Но самое важное в этом процессе, заключающемся в том, что Францию забирают, чтобы подарить ее ей же самой, — это проценты, перепадающие во время оборота в карман шефа и членов банды 10 декабря. Острое словцо графини Л., любовницы г-на де Морни, по поводу конфискации орлеанских имений: «C'est le premier vol de l'aigle» [«Это первый полет орла»][8], применимо к каждому полету этого орла, похожего больше на ворона. Он и его приверженцы ежедневно сами себе говорят слова, обращенные одним итальянским картезианским монахом к скряге, хвастливо перечислявшему свои богатства, которых ему должно хватить еще на долгие годы жизни: «Tu fai conto sopra i beni, bisogna prima far il conto sopra gli anni»[9]. Чтобы не просчитаться в годах, они подсчитывают минуты.

Ко двору, в министерства, на вершину администрации и армии протискивается толпа молодчиков, о лучшем из которых приходится сказать, что неизвестно, откуда он явился, — шумная, пользующаяся дурной славой, хищническая богема, которая напяливает на себя обшитые галунами мундиры с такой же смешной важностью, как сановники Сулука. Можно получить наглядное представление об этом высшем слое банды 10 декабря, если принять во внимание, что Верон-Кревель[10] — его блюститель нравов, а Гранье де Кассаньяк — его мыслитель. Гизо во время своего министерства, пользуясь в одной темной газете этим Гранье как орудием против династической оппозиции, обыкновенно давал о нем следующий лестный отзыв: «C'est le roi des drôles», «Это король шутов». Было бы несправедливо сопоставлять двор и клику Луи Бонапарта с двором времен регентства или Людовика XV. Ибо «Франция уже не раз переживала правление метресс, но никогда еще не переживала правления альфонсов»[11]...
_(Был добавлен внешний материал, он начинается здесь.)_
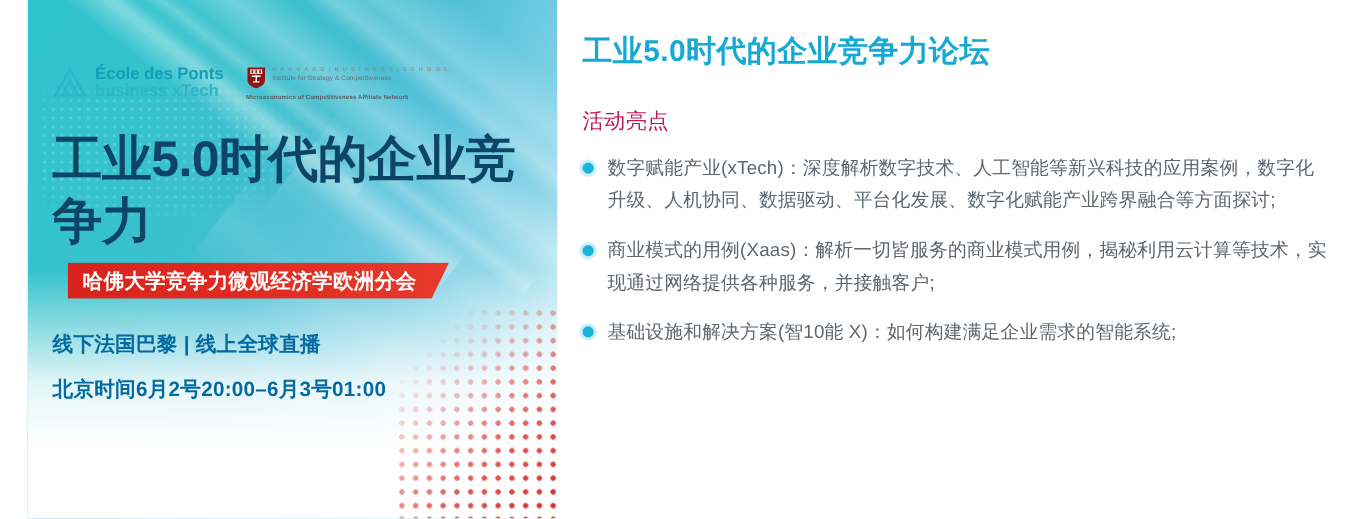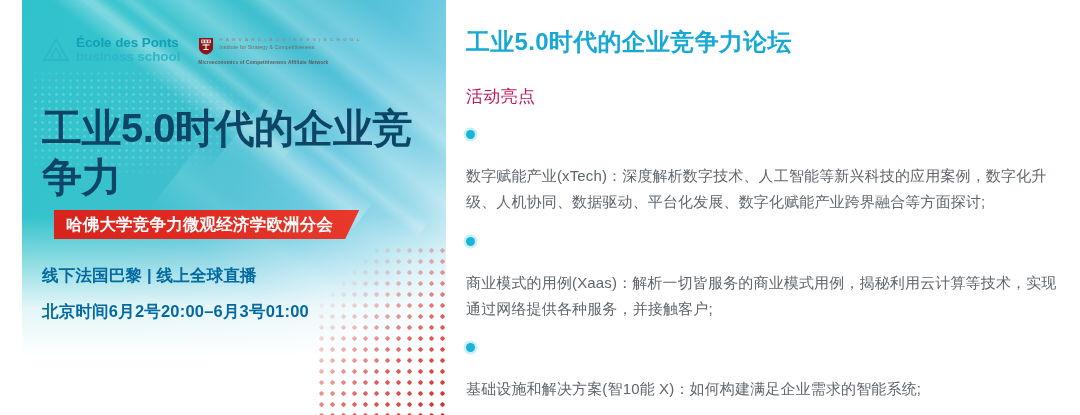"École des Ponts" .logos { top: 36px -> 52px }
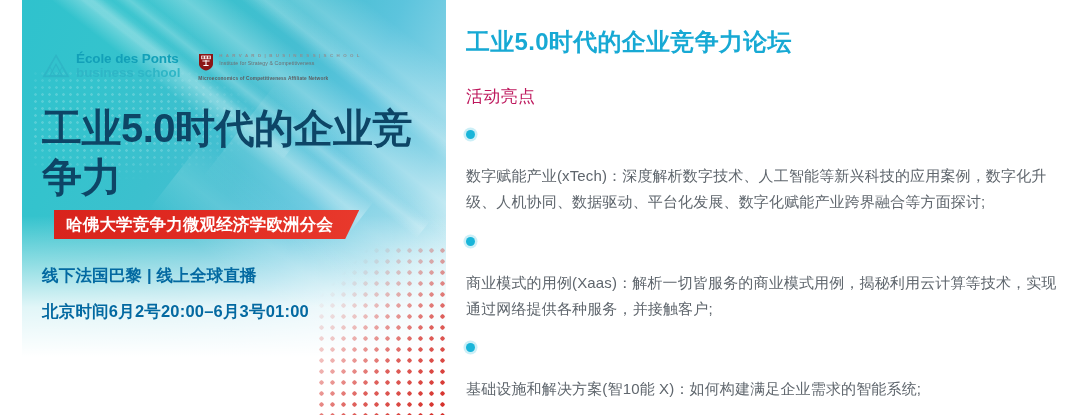"business school" span.wm2 { text: school -> xTech }
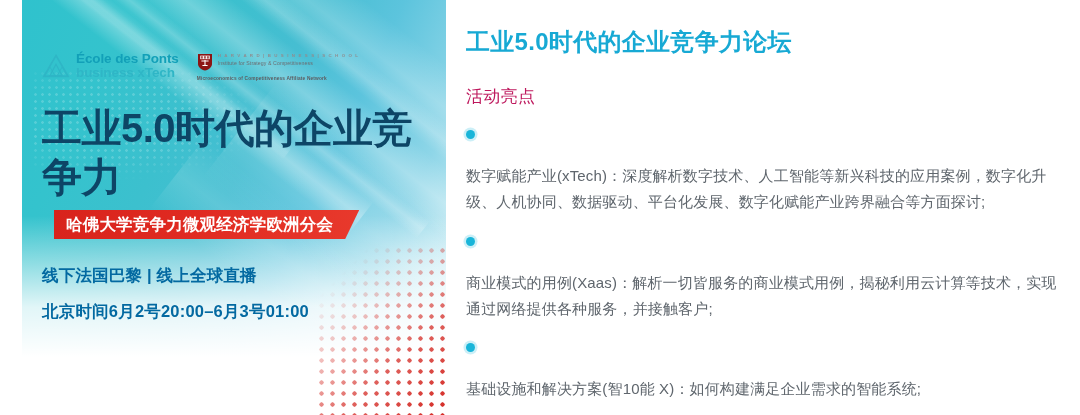"数字赋能产业(xTech)：深度解析数字技术、人工智能等新兴科技的应用案例，数字" .bullet { flex-direction: column -> none; gap: 24px -> 11px }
Терзаемый противоречивыми требованиями своего положения, находясь при этом в роли фокусника, вынужденного все новыми неожиданностями приковывать внимание публики к себе, как к заменителю Наполеона, другими словами — совершать каждый день государственный переворот в миниатюре, Бонапарт погружает все буржуазное хозяйство в сплошной хаос, посягает на все, что революции 1848г казалось неприкосновенным, одних приучает равнодушно относиться к революции, а других возбуждает к революции, создает настоящую анархию во имя порядка и в то же время срывает священный ореол с государственной машины, профанирует ее, делает ее одновременно отвратительной и смешной. Он устраивает в Париже пародию на культ трирского священного хитона в виде культа наполеоновской императорской мантии. Но если императорская мантия падет, наконец, на плечи Луи Бонапарта, бронзовая статуя Наполеона низвергнется с высоты Вандомской колонны».